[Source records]
────────────────────

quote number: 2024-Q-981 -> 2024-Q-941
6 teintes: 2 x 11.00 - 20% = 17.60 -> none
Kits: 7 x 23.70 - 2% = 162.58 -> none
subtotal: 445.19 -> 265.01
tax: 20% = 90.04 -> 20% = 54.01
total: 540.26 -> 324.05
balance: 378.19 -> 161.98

────────────────────

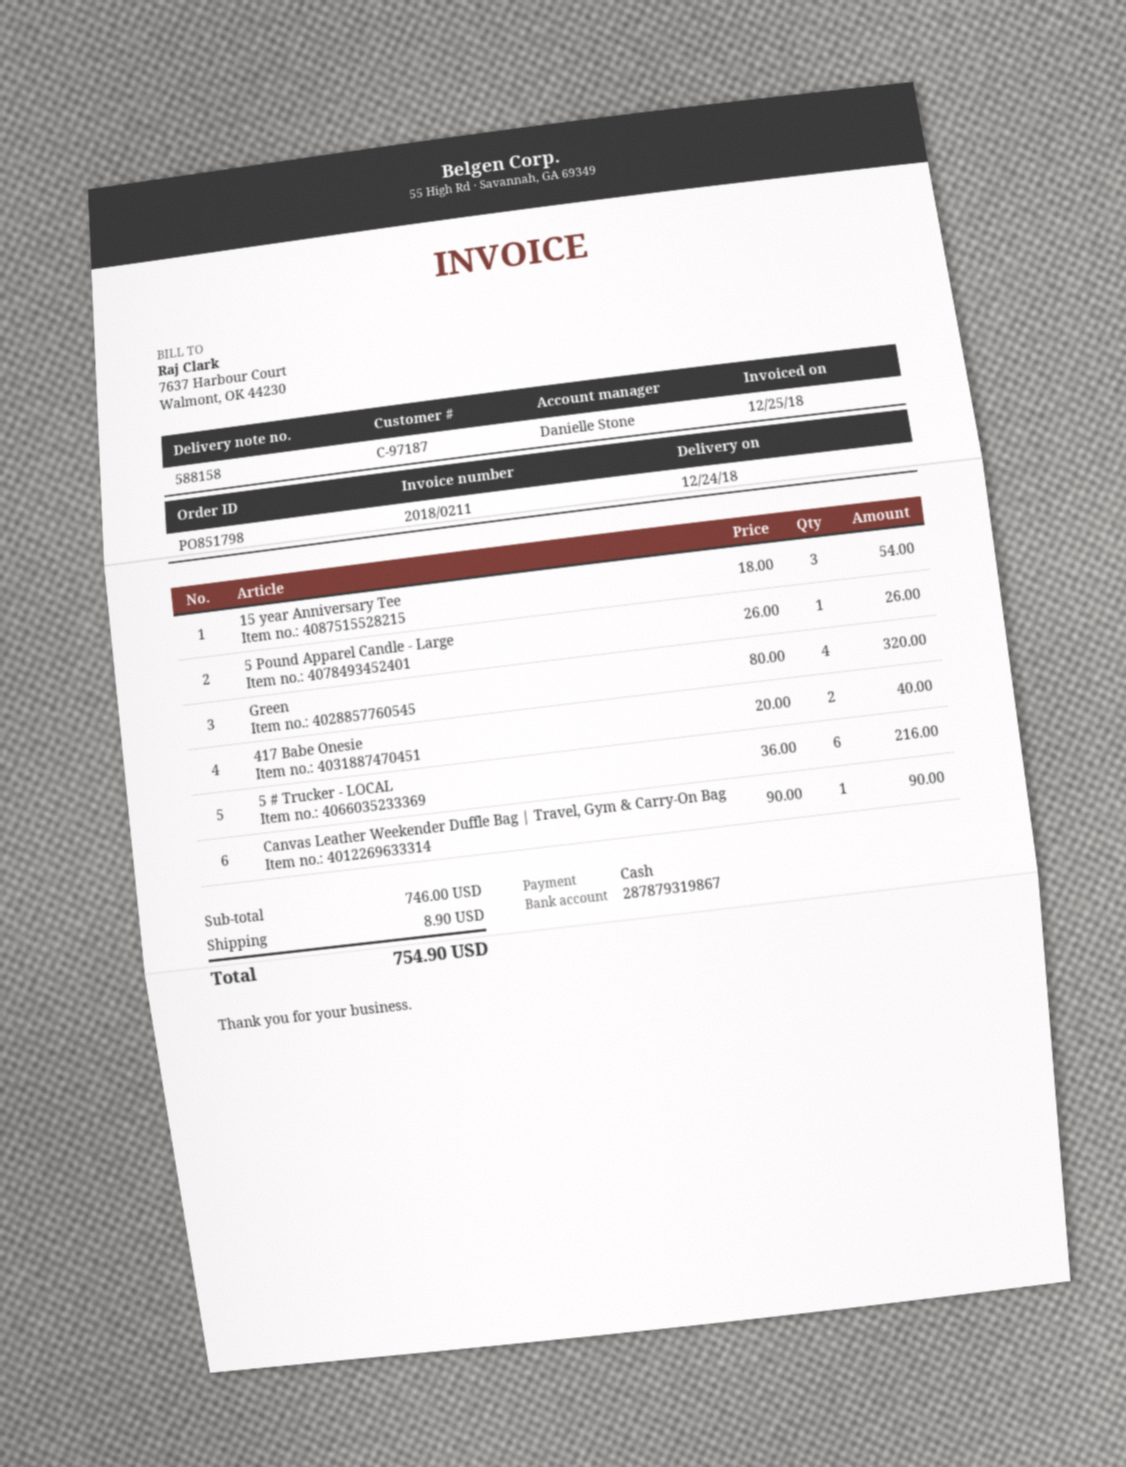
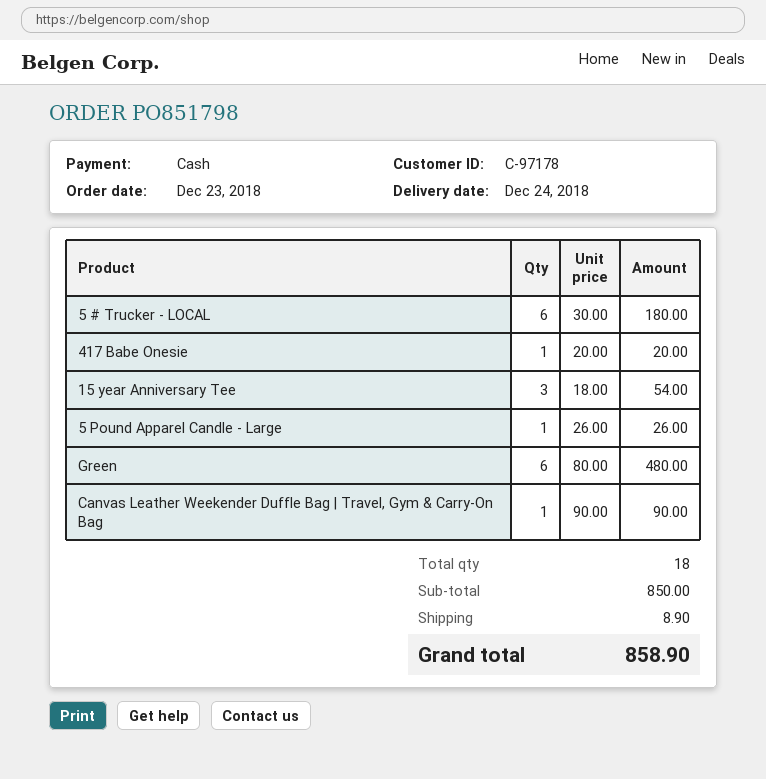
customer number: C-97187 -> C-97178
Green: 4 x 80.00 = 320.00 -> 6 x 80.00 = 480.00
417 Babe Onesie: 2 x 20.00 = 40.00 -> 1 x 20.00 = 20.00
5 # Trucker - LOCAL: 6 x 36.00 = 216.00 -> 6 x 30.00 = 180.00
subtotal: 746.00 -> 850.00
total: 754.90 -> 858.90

────────────────────

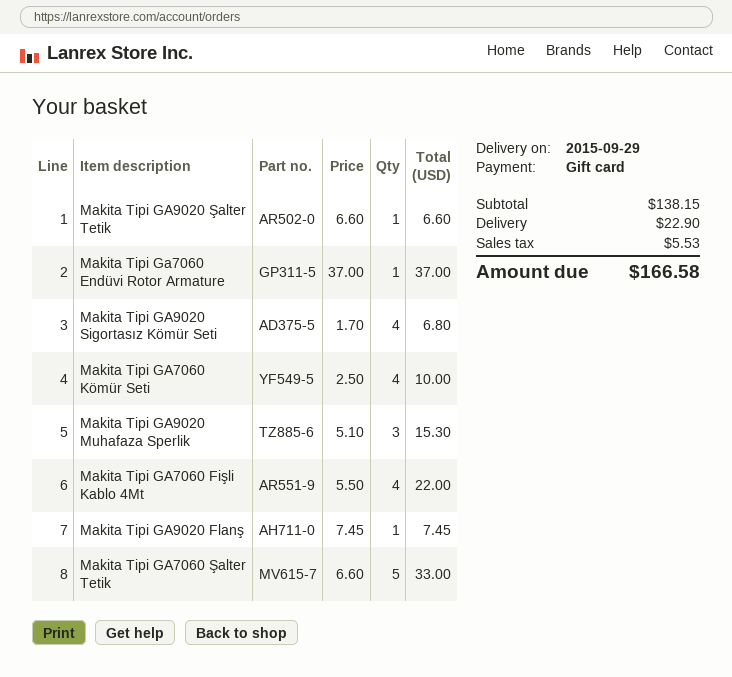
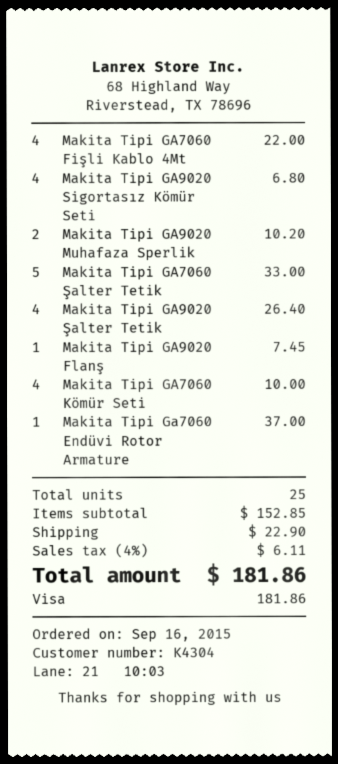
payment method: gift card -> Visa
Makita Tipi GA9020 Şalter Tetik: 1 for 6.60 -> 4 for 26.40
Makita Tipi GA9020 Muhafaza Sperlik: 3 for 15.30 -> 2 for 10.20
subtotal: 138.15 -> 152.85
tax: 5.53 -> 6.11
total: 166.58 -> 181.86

────────────────────

All lines above from the line with "subtotal: 445.19 -> 265.01" through the line with "balance: 378.19 -> 161.98", both included, are to be set down exactly, with nothing else.

subtotal: 445.19 -> 265.01
tax: 20% = 90.04 -> 20% = 54.01
total: 540.26 -> 324.05
balance: 378.19 -> 161.98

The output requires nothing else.